Nevertheless, a recent wave of research has attempted a more thorough examination of the relationship between gross inequality and redistribution by arguing that what matters eventually is not aggregate measures, as expressed by GINI coefficients, but rather structural features of such distribution. Moving away from the medium voter theorem that relies on pecuniary incentives alone, these arguments stress social norms induced by social identification among income classes, that is participation of individuals to social networks influenced by the income structure. Two competing theories, this of social affinity and social rivalry fall within this category and argue that relative income positions may drive (demand for) redistribution either for reasons of altruism or antagonism respectively. Namely, the social affinity hypothesis asserts that closer economic proximity between income classes should foster social ties between those classes and thus formulate accordingly alliances towards increased redistribution. Alternatively, the social rivalry hypothesis suggests that proximity of higher to lower socio-economic classes would invoke sentiments of antagonism, at least from the side of the members of higher socio-economic classes and thus bring weaker (demand for) redistribution.
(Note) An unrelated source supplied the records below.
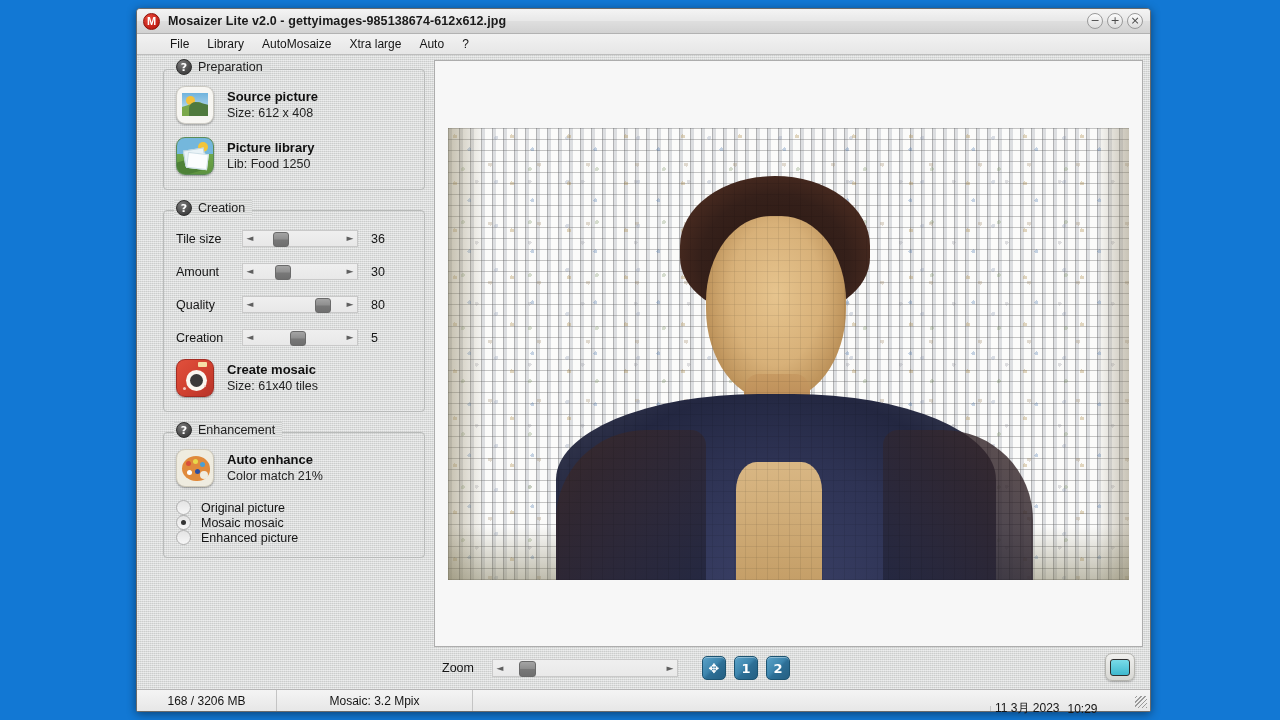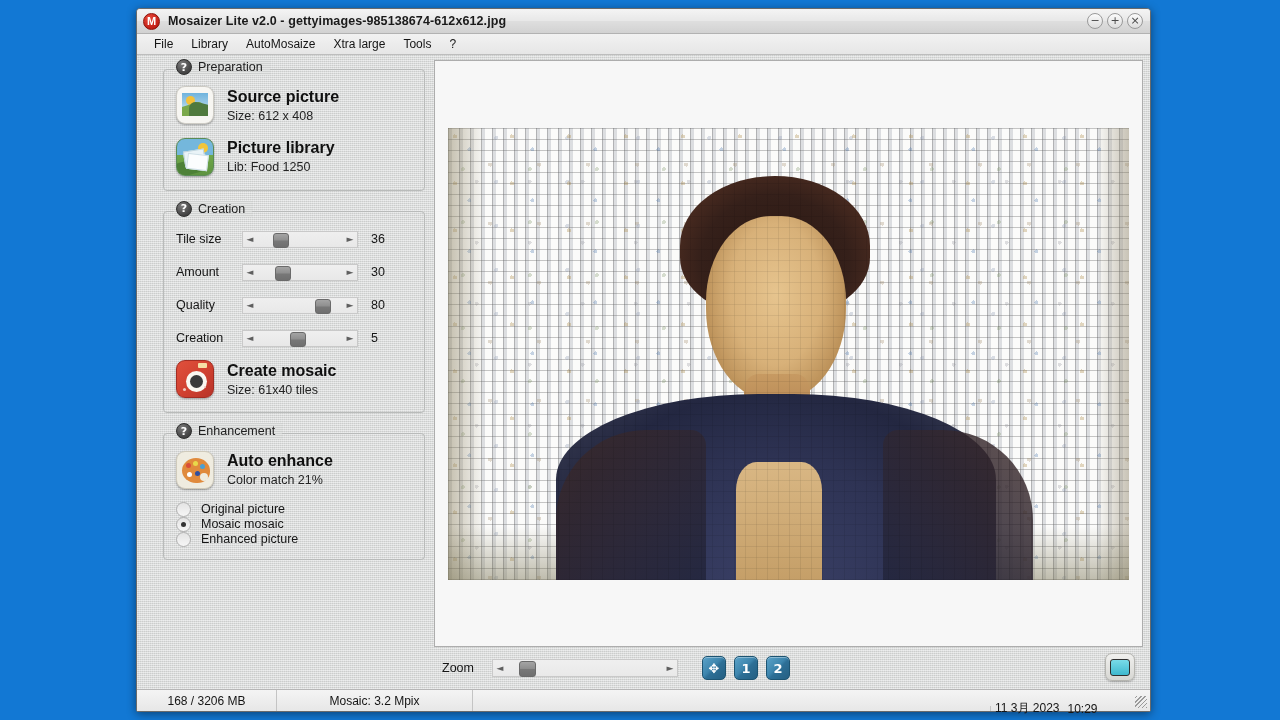--- a/index.html
+++ b/index.html
@@ -38,21 +38,21 @@
   .wbtn { width: 16px; height: 16px; border-radius: 50%;
     background: linear-gradient(to bottom, #fbfbfb, #dcdcdc);
     border: 1px solid #9a9a9a; color: #4a4a4a; font-size: 11px; line-height: 13px;
     text-align: center; font-family: "DejaVu Sans", sans-serif; }
 
   
   .menubar {
     height: 21px; flex: 0 0 21px;
     background: linear-gradient(to bottom, #f2f2f2, #e6e6e6);
     border-bottom: 1px solid #bdbdbd;
-    display: flex; align-items: center; padding-left: 8px; gap: 0px;
+    display: flex; align-items: center; padding-left: 24px; gap: 0px;
   }
   .menu-item { font-size: 12px; color: #151515; padding: 2px 9px; border-radius: 2px; cursor: default; }
 
   
   .wbody { flex: 1 1 auto; display: flex; position: relative;
     background-color: #d5d7d6;
     background-image:
       repeating-linear-gradient(0deg, rgba(255,255,255,0.40) 0 1px, rgba(0,0,0,0.028) 1px 2px),
       repeating-linear-gradient(90deg, rgba(255,255,255,0.26) 0 1px, rgba(0,0,0,0.020) 1px 2px);
   }
@@ -69,21 +69,21 @@
   .help-ico { width: 16px; height: 16px; border-radius: 50%;
     background: radial-gradient(circle at 35% 28%, #7d7d7d 0%, #4a4a4a 60%, #303030 100%);
     border: 1px solid #2e2e2e; color: #fff; font-size: 11px; font-weight: bold;
     display: flex; align-items: center; justify-content: center; line-height: 1;
     font-family: "DejaVu Sans", sans-serif; }
   .glabel span.gtext { font-size: 12.5px; color: #202020; }
 
   
   .arow { display: flex; align-items: center; gap: 13px; margin-bottom: 13px; cursor: pointer; }
   .arow:last-child { margin-bottom: 2px; }
-  .arow .txt .t1 { font-size: 16px; font-weight: bold; color: #101010; line-height: 1.35; }
+  .arow .txt .t1 { font-size: 13px; font-weight: bold; color: #101010; line-height: 1.35; }
   .arow .txt .t2 { font-size: 12.5px; color: #242424; line-height: 1.35; }
 
   .bigicon { width: 38px; height: 38px; border-radius: 9px; flex: 0 0 38px;
     position: relative; overflow: hidden; box-shadow: 0 1px 2px rgba(0,0,0,0.32); }
 
   
   .ico-source { background: #f7f6f2; border: 1px solid #cdcbc4; }
   .ico-source .pic { position: absolute; left: 5px; top: 6px; right: 5px; bottom: 7px;
     background: linear-gradient(to bottom, #6fb3dd 0%, #9ecbe6 48%, #a9d3ea 52%); overflow: hidden; }
   .ico-source .sun { position: absolute; left: 4px; top: 3px; width: 9px; height: 9px; border-radius: 50%; background: #f5c13a; }
@@ -249,21 +249,21 @@
         <div class="wbtn">+</div>
         <div class="wbtn">×</div>
       </div>
     </div>
 
     <div class="menubar">
       <div class="menu-item">File</div>
       <div class="menu-item">Library</div>
       <div class="menu-item">AutoMosaize</div>
       <div class="menu-item">Xtra large</div>
-      <div class="menu-item">Tools</div>
+      <div class="menu-item">Auto</div>
       <div class="menu-item">?</div>
     </div>
 
     <div class="wbody">
 
       <div class="leftpanel">
 
         <div class="group">
           <div class="glabel">
             <div class="help-ico">?</div>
The social identification arguments and their implications for both the demand side of redistribution and the actual levels observed, provide deeper insights in addition to pecuniary incentives arguments alone. But how participation of individuals to specific social groups or networks based on income is translated eventually to specific redistributive attitudes and moreover to the extensiveness of actual redistribution?

A probable linkage between structure of gross inequality and redistribution may be that of social or generalized trust, that is the confidence that others will not behave in opportunistic manner and they will look after our interests, if they have the option to do so. Social trust should be considered as a factor determining stronger (demand for) redistribution, for reasons of social identification as identified above. In particular, based on the social affinity hypothesis, closer economic proximity among income classes, captured by relative income positions, should nurture stronger trusting attitudes for reasons of familiarity and closer social ties and further stronger (demand for) redistribution. In case that the social rivalry hypothesis is relevant, the opposite effect should be expected for reasons of sustained antagonism among income classes and thus weaker trusting attitudes and (demand for) redistribution.

The paper will contribute towards these issues by firstly focusing on the effects that the structure of gross inequality exerts on the levels of social trust; and secondly, by examining how social trust potentially affects redistribution. Empirically, the relationship will be rigorously tested in a panel dataset of 25 OECD countries by examining the impact of gross earnings positions of income classes, (i.e. percentiles ratios of gross earnings, between the poor, middle and rich classes) on (their respective) trusting attitudes, and testing the relevance of the social affinity and social rivalry hypotheses. At a later stage, I will investigate how these trusting attitudes possibly promote redistributive components of public social expenditure (at macro-level) and also attitudes to redistribution (at individual level). Instrumental variables analysis will be pursued at macro-level analysis, so to check for an independent effect of social trust to the levels of public social expenditure.